The Los Angeles design dealer Gerard O’Brien has always been skeptical, to say the least, about the hard-and-fast distinctions between the postwar California furniture he specializes in and the fine art he loves so much. “I never really thought there was a big difference,” he says, noting that if you went to a gallery back in the day to buy a Giacometti, for instance, it would most likely be showcased in a setting that also included furniture and design for sale. “It was Leo Castelli who changed all that in the 1960s,” he sighs, by popularizing the pristine, art-isolating gallery contexts that are universal today.
In 2012, O’Brien—who prefers the term "decorative arts" to "design"—decided to turn back the clock a bit: he cleared out the landing atop a short staircase in his furniture gallery and dedicated it to shows of art, bringing in work by artists both contemporary and historical to display just above his design wares. Artists were more than wiling to go along, helped in part by the fact that the gallery has for 10 years been working with the estate of the famed California ceramicist and wood artisan J.B. Blunk, who was the subject of the inaugural exhibit. Another leg up?
Sales of the art were slow-going at first. “It’s still a weak art community out there,” says O’Brien. “The dealer joke is that everyone says, ‘We have two clients but we need three.’” But business picked up to the level that, last November, he took over a new, 3,000-square-foot space on Jefferson Boulevard and dedicated it entirely to his art program. To run it, he hired Sam Parker as the founding director, luring him from New York, where for five years he had worked as the art buyer for J.Crew’s retail outlets.

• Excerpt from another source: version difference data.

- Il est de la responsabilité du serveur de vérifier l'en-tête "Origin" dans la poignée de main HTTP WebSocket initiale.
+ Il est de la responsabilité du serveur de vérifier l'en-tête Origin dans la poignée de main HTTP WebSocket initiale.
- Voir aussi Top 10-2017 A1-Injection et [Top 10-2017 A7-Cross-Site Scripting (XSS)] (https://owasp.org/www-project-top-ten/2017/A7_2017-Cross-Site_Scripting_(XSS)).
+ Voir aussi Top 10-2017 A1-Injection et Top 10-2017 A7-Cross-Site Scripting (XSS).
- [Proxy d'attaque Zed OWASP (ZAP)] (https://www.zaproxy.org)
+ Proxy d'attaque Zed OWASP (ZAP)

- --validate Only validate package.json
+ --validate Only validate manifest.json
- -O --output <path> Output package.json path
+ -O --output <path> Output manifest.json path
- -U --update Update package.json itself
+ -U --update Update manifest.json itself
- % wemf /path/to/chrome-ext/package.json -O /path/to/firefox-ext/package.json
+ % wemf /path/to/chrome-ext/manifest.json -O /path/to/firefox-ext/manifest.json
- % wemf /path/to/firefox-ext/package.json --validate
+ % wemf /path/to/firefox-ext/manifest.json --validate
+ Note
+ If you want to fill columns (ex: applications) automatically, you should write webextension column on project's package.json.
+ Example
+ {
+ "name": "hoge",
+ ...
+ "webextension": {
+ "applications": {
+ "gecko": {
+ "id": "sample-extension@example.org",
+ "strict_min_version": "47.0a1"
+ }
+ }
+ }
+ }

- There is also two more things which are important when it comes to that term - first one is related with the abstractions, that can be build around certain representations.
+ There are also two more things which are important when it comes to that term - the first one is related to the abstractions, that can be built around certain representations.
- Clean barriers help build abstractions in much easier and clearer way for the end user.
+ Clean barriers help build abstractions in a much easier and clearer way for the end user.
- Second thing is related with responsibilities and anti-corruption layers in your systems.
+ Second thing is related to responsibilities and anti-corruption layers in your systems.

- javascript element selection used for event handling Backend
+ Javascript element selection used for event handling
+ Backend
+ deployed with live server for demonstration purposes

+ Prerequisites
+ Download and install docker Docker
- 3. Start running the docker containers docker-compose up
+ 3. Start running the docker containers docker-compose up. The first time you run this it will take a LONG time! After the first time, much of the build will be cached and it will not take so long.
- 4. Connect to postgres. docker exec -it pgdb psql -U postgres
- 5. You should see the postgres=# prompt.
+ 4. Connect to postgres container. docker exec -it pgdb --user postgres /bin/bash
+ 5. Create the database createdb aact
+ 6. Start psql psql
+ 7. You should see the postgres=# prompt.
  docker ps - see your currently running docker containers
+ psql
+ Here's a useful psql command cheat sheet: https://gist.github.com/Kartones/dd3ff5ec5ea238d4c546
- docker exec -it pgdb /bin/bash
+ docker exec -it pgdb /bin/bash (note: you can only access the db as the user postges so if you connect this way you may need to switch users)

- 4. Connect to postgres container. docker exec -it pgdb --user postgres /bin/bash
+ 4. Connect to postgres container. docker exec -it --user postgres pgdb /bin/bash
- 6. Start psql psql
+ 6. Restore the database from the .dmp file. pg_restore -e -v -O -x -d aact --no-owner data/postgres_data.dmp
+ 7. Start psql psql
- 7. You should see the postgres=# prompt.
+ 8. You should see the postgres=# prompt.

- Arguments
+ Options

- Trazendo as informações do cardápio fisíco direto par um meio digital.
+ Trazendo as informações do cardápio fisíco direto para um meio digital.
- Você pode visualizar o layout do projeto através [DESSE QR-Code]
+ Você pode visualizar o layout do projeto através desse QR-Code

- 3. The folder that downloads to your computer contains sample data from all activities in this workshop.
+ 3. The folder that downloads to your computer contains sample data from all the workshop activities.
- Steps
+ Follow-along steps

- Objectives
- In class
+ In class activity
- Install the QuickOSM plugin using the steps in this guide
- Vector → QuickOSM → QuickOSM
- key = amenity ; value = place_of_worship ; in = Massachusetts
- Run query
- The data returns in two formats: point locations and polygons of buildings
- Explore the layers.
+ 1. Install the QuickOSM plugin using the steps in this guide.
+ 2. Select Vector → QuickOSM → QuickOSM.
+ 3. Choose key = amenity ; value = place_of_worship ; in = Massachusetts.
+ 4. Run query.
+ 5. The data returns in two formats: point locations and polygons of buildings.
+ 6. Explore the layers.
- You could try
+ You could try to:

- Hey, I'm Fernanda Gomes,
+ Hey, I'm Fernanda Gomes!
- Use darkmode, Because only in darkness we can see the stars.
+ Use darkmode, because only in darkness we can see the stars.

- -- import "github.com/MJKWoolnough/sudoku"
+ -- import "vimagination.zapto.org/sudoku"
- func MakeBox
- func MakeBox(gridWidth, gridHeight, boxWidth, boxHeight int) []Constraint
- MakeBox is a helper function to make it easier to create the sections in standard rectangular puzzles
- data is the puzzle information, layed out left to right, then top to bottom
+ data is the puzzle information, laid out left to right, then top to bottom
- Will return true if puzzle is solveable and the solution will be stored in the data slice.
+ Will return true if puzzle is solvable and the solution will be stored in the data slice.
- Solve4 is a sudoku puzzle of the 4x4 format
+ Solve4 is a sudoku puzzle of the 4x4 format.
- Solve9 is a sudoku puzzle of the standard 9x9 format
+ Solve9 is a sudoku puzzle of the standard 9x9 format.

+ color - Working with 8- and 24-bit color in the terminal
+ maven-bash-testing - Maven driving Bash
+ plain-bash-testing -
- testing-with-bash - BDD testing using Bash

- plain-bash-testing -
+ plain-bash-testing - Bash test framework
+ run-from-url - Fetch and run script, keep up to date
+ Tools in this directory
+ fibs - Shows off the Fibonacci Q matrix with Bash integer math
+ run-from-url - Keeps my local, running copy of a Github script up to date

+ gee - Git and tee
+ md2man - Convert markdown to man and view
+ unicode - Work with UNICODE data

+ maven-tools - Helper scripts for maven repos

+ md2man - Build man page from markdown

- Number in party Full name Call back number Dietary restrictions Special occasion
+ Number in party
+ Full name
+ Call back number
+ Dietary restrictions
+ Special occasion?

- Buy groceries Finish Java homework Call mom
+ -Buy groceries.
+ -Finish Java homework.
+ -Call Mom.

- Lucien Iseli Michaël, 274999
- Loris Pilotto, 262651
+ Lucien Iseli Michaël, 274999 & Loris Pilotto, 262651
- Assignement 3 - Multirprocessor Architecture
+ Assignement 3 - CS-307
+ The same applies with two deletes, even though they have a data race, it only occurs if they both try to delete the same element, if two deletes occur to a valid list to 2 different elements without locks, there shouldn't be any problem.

“Our program is devoted to establishing dialogue between historical work and contemporary practices,” says Parker, and that approach is very much in evidence at their stellar booth of fired works at NADA New York this year. In one corner, a very rare 1974 ceramic piece that Funk legend Peter Saul made in collaboration with Clayton Bailey presents, in graphic detail and classic Saul touches, a mad doctor’s comically hideous surgical procedure ($68,000). Along the back wall, meanwhile, are sculptures by the young ceramics sensation Jennie Jieun Lee ($2,500-$4,000) and others coated in light-absorbent model-warplane paint ($6,000) by Hannah Greely, who studied with Charles Ray in college and graduated into immediate acclaim, appearing in the 2003 Venice Biennale and 2006 Whitney Biennial.
But the highlight of the booth, notwithstanding other strong pieces by Clayton Bailey and Viola Frey (including a collaboration with Betty Woodman), has got to be the centerpiece by Sally Saul, an artist married to Peter Saul. It is best summed up by Parker, who describes it as, “The Koch brothers sharing an intimate moment in front of a tsunami while tarantulas creep forth.” Priced at $4,000, it’s a neat visual haiku on the state of contemporary American politics.